> _YOUR GOAL_: Return the data below exactly, but only from the line containing "Mickie Franklin | PredictedVoteDEM: 33.76" through the line containing "Mean | ActualVoteDEM: 46.8 -> 47.4", with both of those lines included.

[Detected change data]
* * *

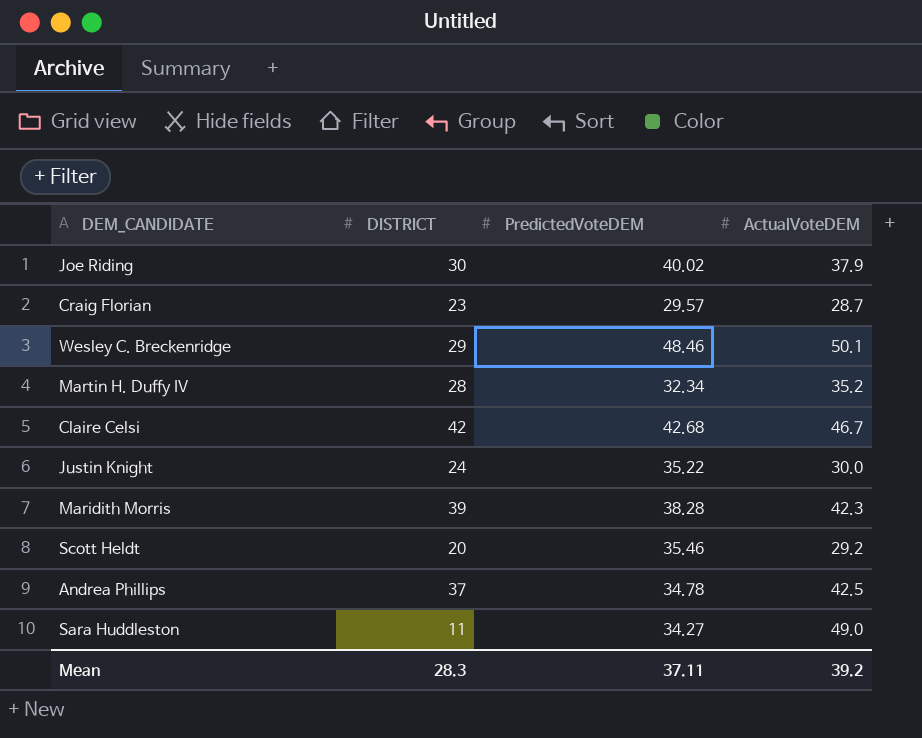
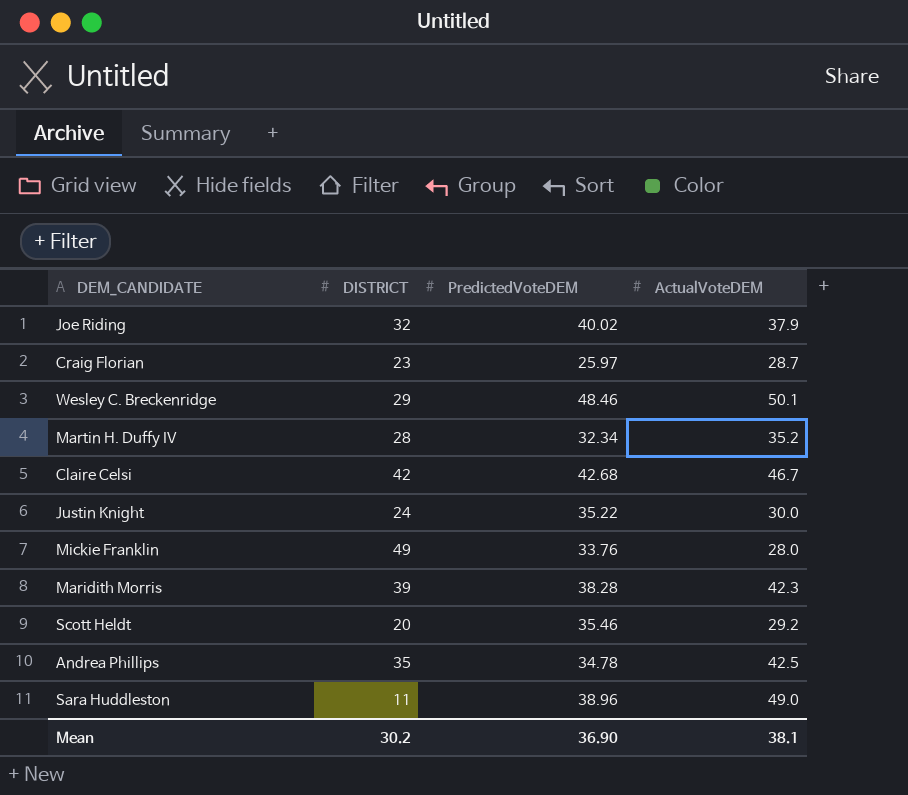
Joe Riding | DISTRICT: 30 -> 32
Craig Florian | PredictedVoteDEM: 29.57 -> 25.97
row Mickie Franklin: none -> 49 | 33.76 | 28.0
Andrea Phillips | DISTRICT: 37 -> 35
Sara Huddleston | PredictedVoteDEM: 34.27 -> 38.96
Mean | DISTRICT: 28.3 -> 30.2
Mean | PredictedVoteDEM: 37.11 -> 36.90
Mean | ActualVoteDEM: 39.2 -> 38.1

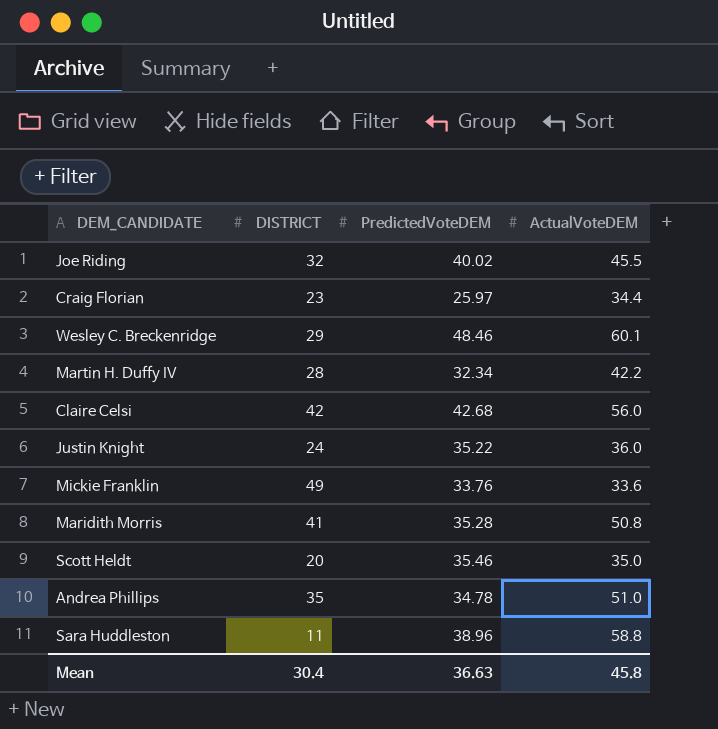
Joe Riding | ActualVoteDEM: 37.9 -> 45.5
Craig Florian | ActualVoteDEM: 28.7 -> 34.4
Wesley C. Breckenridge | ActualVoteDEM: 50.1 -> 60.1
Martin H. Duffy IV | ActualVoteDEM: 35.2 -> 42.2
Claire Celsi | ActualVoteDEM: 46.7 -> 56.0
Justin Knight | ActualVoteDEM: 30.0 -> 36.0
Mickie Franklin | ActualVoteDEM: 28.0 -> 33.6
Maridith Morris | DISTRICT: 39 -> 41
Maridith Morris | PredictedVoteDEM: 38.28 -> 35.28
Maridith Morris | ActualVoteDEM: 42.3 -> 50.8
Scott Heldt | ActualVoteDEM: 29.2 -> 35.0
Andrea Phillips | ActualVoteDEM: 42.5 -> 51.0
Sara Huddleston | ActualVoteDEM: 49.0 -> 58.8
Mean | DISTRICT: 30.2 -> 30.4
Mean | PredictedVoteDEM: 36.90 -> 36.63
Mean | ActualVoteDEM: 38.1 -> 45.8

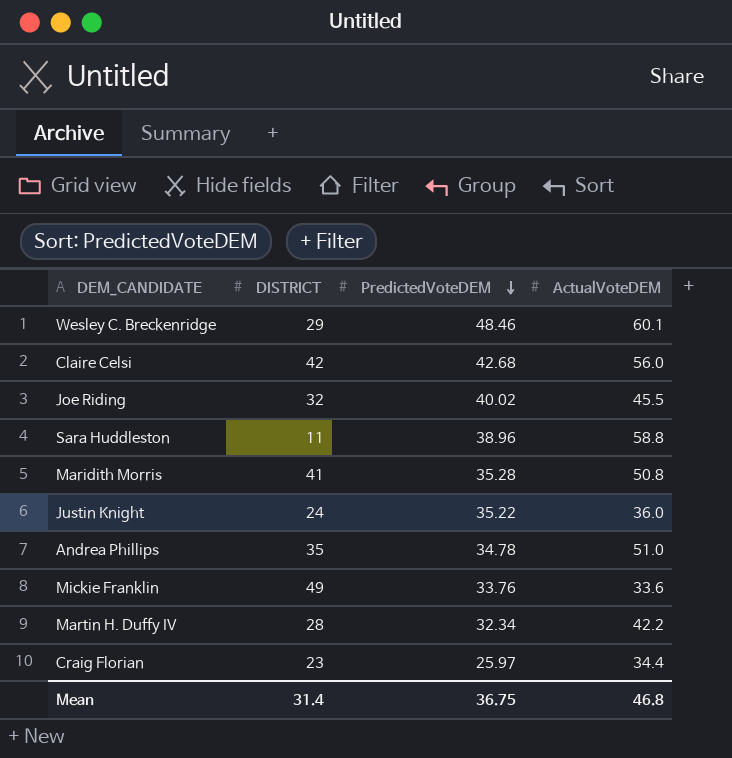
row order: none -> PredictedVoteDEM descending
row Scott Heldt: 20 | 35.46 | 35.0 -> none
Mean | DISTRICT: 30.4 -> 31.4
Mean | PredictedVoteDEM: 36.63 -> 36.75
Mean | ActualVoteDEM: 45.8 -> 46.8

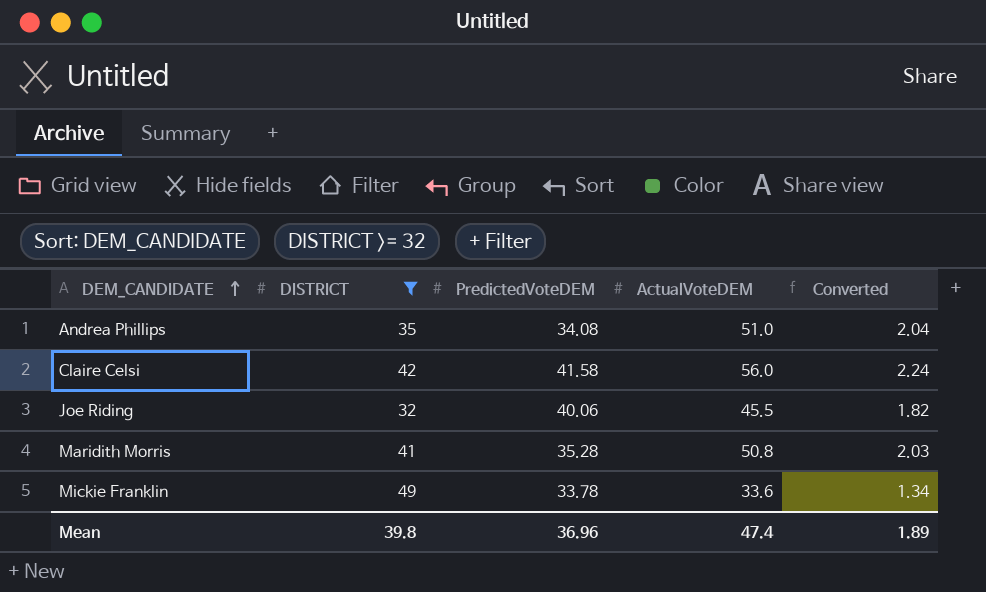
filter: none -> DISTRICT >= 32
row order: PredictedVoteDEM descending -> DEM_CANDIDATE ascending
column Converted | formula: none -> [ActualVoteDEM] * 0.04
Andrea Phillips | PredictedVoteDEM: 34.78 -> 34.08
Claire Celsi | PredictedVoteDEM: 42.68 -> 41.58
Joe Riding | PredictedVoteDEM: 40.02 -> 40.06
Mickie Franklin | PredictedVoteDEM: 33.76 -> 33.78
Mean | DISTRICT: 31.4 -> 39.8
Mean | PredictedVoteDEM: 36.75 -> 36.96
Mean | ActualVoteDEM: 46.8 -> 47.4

* * *

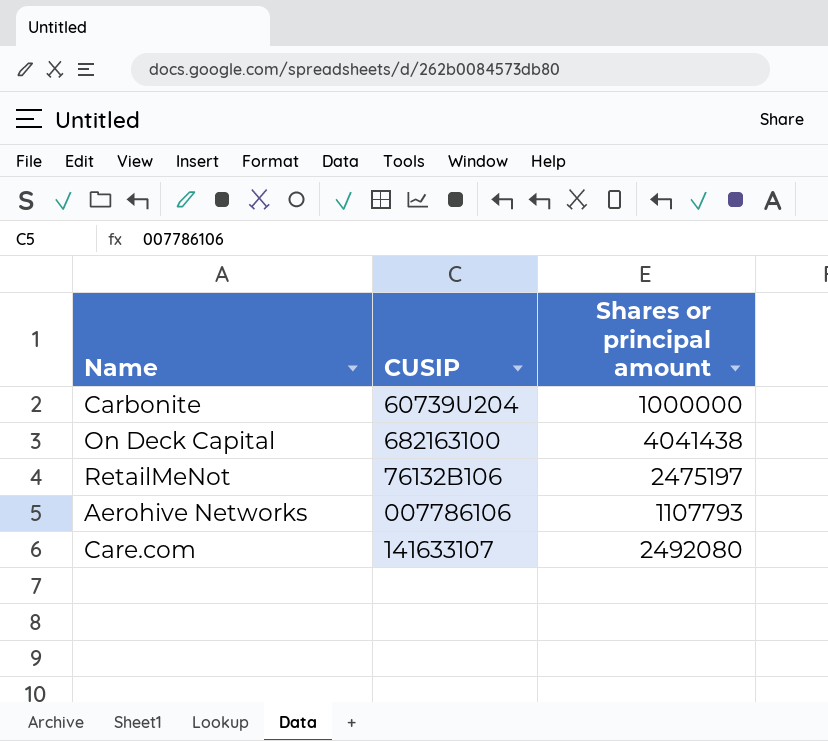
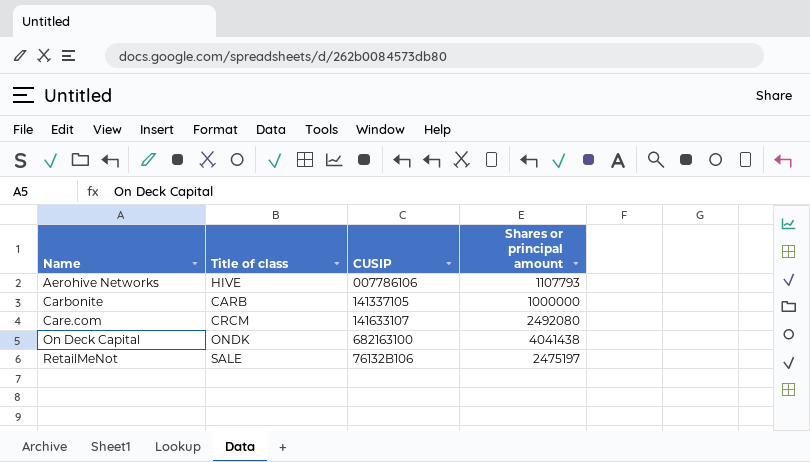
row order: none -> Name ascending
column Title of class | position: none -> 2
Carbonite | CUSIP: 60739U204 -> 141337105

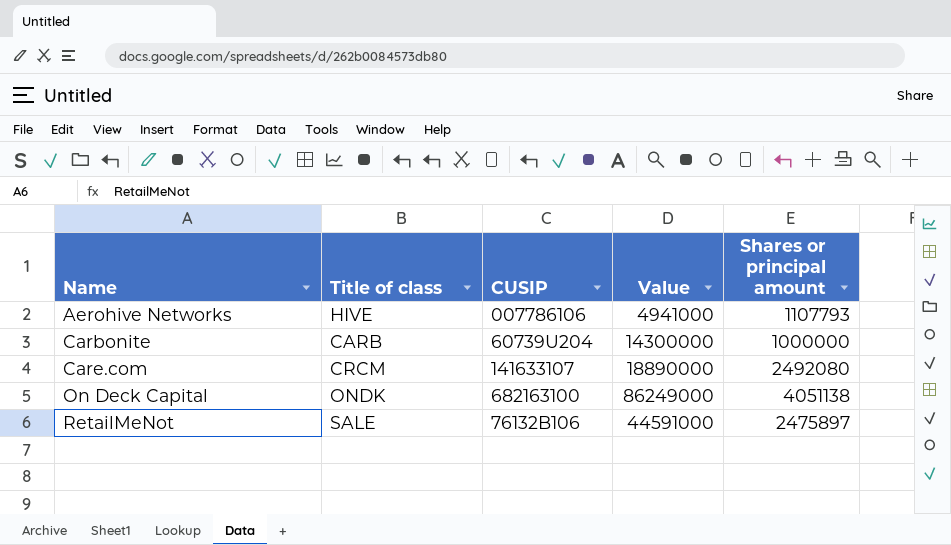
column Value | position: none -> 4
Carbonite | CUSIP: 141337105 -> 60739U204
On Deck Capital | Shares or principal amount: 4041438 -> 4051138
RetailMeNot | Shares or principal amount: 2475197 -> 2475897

* * *

> _RESPONSE TO THIS TASK_:
Mickie Franklin | PredictedVoteDEM: 33.76 -> 33.78
Mean | DISTRICT: 31.4 -> 39.8
Mean | PredictedVoteDEM: 36.75 -> 36.96
Mean | ActualVoteDEM: 46.8 -> 47.4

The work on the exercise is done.